#! /usr/bin/gawk -f
# Last edited on 2015-03-04 23:24:14 by stolfilocal

# Reads a daily price/volume series file. Writes to {stdout} a file 
# with smoothed daily mean prices.
#
# The user must define (with {export}) the environment variable {TZ="UTC"}
# The user must load (with "-f") the library {useful_functions.gawk}, and 
# define (with "-v") the variables
#
#   {inFile} name of input series file.
#   {hrad}, the half-width of the smoothing window.
# 
# The input file {inFile} must contain daily price and volume data for some exchange 
# in some currency.
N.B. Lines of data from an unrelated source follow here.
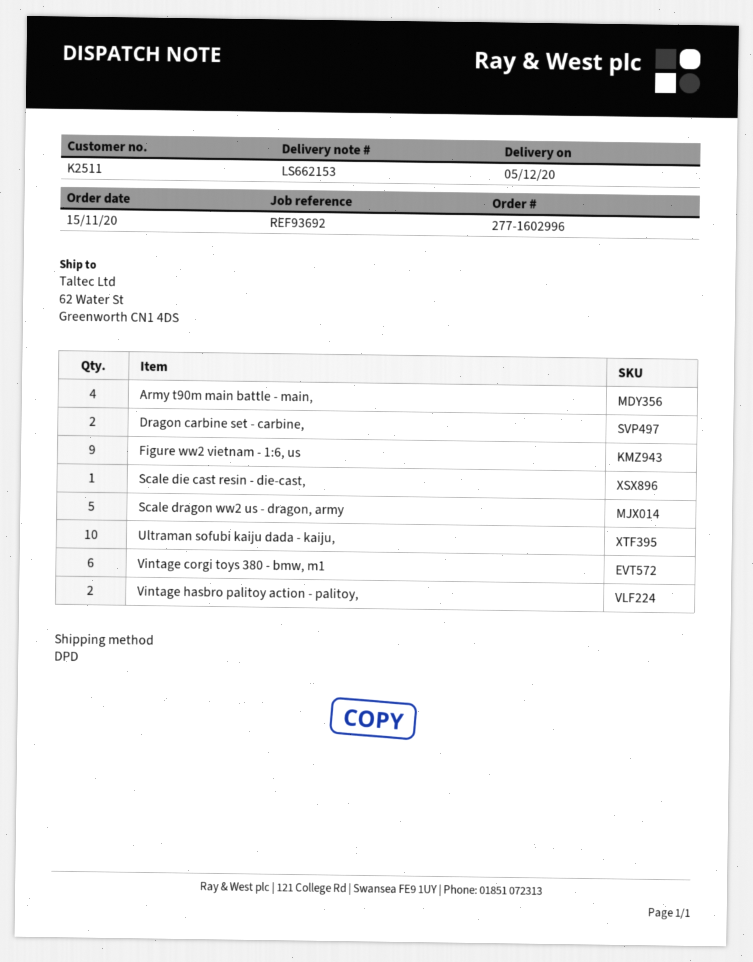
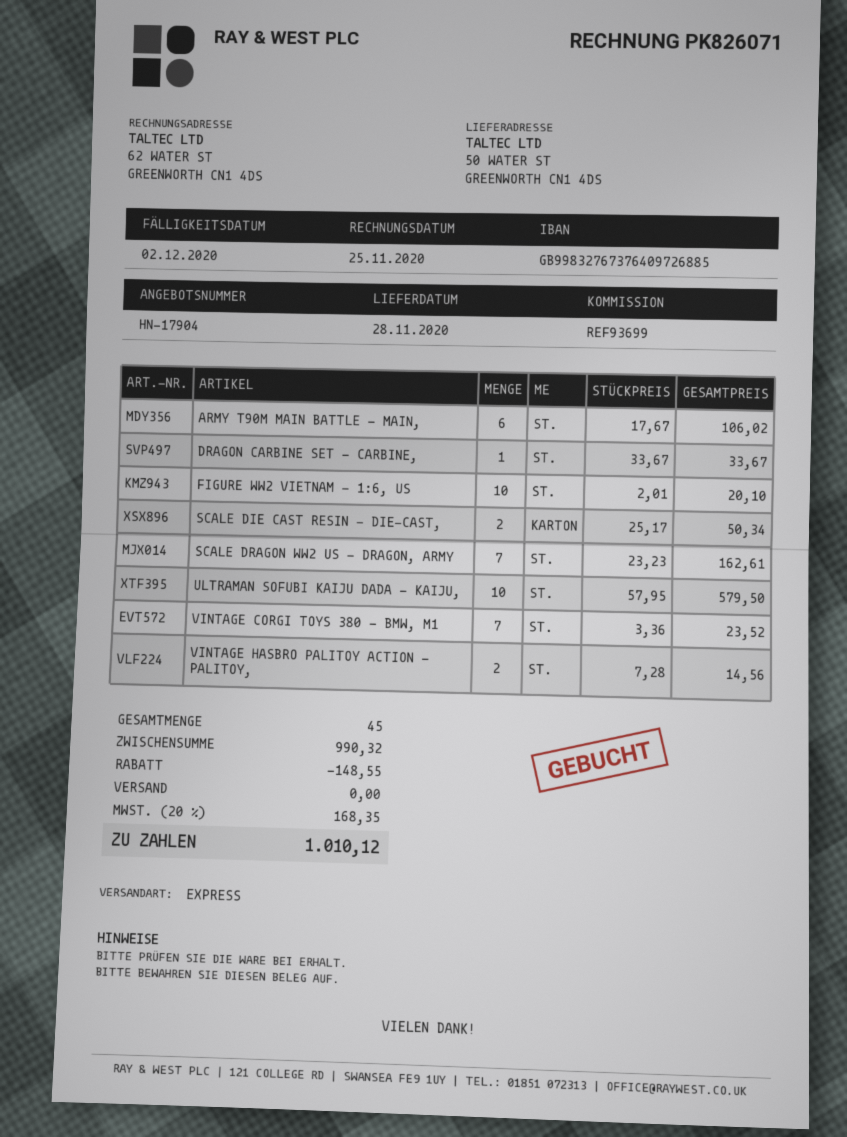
delivery date: 2020-12-05 -> 2020-11-28
reference: REF93692 -> REF93699
shipping method: DPD -> express
ship to: 62 Water St, Greenworth CN1 4DS -> 50 WATER ST, GREENWORTH CN1 4DS
Army t90m main battle - main,: 4 -> 6
Dragon carbine set - carbine,: 2 -> 1
Figure ww2 vietnam - 1:6, us: 9 -> 10
Scale die cast resin - die-cast,: 1 -> 2
Scale dragon ww2 us - dragon, army: 5 -> 7
Vintage corgi toys 380 - bmw, m1: 6 -> 7

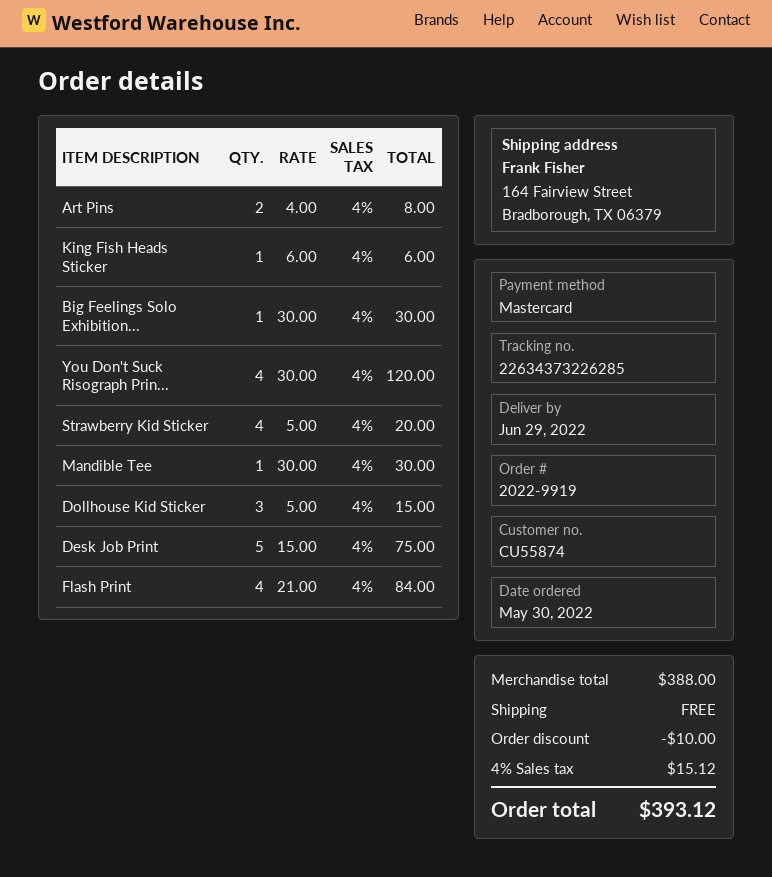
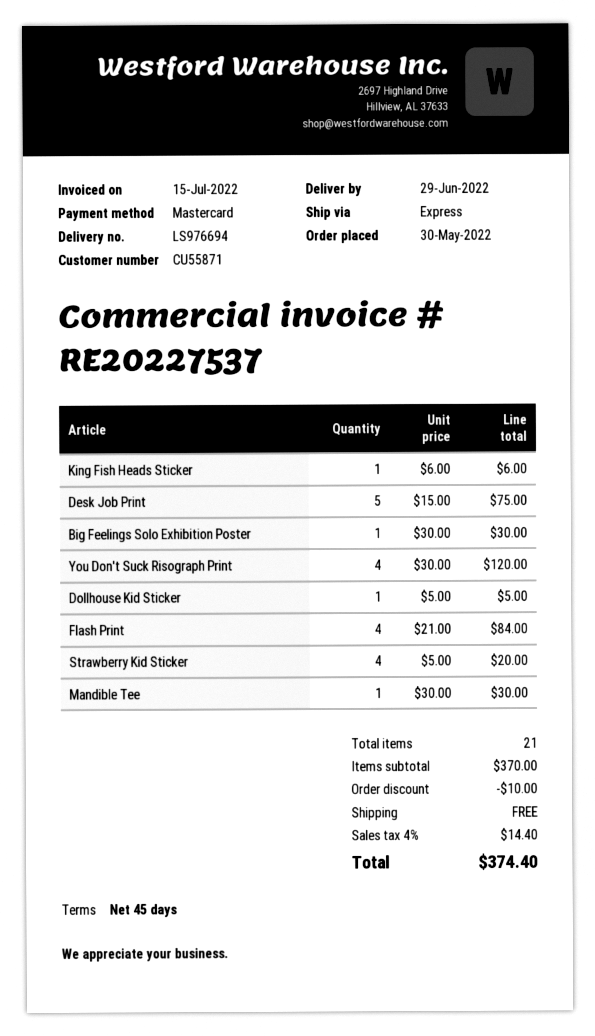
customer number: CU55874 -> CU55871
Art Pins: 2 x 4.00 = 8.00 -> none
Dollhouse Kid Sticker: 3 x 5.00 = 15.00 -> 1 x 5.00 = 5.00
subtotal: 388.00 -> 370.00
tax: 4% = 15.12 -> 4% = 14.40
total: 393.12 -> 374.40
Each input line must have the format
# "{DATE} {TIME} | {OPEN} | {HIGH} | {LOW} | {CLOSE} | {VBT} | {VCR} | {WTPRICE}"
# where {DATE} is the line's date (UTC), {TIME} must be "00:00:00", 
# {VBT} is the total btc volume traded in that day, and {VCR} the total 
# volume in the exchange currency.  The other fields are ignored, except for
# validation.  The {DATE}s must be consecutive days; days with 
# missing data must be present and have {VBT} and {VCR} both zero.
#
# Writes to standard output one line number {i} per day in the format
# "{DATE} {TIME} | {VBT[i]} | {VCR[i]} | {PMD[i]}", where
#
#    {DATE} is every day in the input file;
#    {TIME} is always "00:00:00";
#    {VBT[i]} and {VCR[i]} are the input daily volumes on the {DATE};
#    {PMD[i]} is a smoothed average of the price {VCR[j]/VBT[j]} in a window of several
#       days around the {DATE}.

BEGIN \
  { 
    if (inFile == "") { arg_error(("must define {inFile}")); }

    if (hrad == "") { arg_error(("must define {hrad}")); }
    if (hrad !~ /^[0-9]+$/) { arg_error(("invalid {hrad}")); }

    pi = 3.1415926;

    # Precision (unit-in-last-place) of input and output valies:
    ulp_vbt = 0.0001;  # Unit in last place of input BTC daily volume {vbt}.
    ulp_vcr = 0.0001;  # Unit in last place of currency daily volume {vcr}.
    ulp_pav = 0.00001; # Unit in the last place of input mean price {pav}.
    ulp_phl = 0.00001; # Unit in the last place of input {plo,phi}.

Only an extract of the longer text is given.